After comparing the package of Asartan against that of Exforge, the IP Court judge held that an artistic work is protectable as long as it possesses a minimum degree of originality. The originality of an artistic work, be it two-dimensional or three-dimensional, may be shown if the overall arrangement of line, colour, structure and shape of the work demonstrates the author's individuality and aesthetic preference through the exercise of art skills. The judge then found that the overall arrangement of geometric elements such as graphics and lines; and the use of colours of blue, yellow, white and brown, demonstrate a certain degree of creativity and the author's individuality. Such overall arrangement of graphics and choice of colours, added to the image of the designed characters "易安穩/ Exforge" and other relevant explanatory information, are sufficient to meet the requirement of originality of artistic work under Taiwan's Copyright Act.

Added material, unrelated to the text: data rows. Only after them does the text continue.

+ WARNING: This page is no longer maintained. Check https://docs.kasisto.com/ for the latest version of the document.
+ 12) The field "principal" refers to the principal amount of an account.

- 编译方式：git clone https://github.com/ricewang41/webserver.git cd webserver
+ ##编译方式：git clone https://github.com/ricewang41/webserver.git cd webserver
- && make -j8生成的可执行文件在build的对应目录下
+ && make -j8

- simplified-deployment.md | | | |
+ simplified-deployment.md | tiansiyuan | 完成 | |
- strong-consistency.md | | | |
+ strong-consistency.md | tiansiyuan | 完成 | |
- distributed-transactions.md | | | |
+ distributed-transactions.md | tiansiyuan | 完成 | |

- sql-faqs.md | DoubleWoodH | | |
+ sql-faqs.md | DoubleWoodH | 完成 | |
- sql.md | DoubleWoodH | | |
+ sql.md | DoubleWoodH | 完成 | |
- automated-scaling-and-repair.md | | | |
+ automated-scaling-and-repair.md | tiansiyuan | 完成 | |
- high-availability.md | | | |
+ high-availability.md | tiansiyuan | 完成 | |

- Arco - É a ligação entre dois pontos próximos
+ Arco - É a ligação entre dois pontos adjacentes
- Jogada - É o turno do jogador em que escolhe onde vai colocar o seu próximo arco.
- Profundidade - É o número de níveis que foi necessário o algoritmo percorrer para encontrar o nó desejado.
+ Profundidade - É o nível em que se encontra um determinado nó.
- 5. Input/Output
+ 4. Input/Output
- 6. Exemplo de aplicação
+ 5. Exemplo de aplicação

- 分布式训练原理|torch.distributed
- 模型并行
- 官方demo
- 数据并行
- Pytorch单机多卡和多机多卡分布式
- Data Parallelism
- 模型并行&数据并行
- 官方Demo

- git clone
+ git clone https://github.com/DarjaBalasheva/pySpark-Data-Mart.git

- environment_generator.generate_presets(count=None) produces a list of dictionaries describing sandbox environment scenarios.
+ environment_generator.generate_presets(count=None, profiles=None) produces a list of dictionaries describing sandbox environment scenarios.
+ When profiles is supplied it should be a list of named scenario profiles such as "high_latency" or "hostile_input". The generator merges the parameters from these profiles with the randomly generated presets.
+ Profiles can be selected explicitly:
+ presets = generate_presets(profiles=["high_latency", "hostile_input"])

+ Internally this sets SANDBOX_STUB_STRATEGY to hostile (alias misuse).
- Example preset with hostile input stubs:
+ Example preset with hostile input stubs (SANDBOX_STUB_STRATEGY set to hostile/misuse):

Having said that, on the issue of substantial similarity, the judge found that except for the use of colours of blue, white, and yellow, other designs and arrangements of aesthetic elements, such as the shapes, lines and arrangement of geometric drawings, presented in these two packages are quite different from each other. It is true that Standard chose to use colours of blue, yellow and white, but the mere use of similar colours does not amount to substantial similarity per se. As such, in the viewpoint of an ordinary and reasonable audience, the package of Asartan would be substantially different from that of Exforge.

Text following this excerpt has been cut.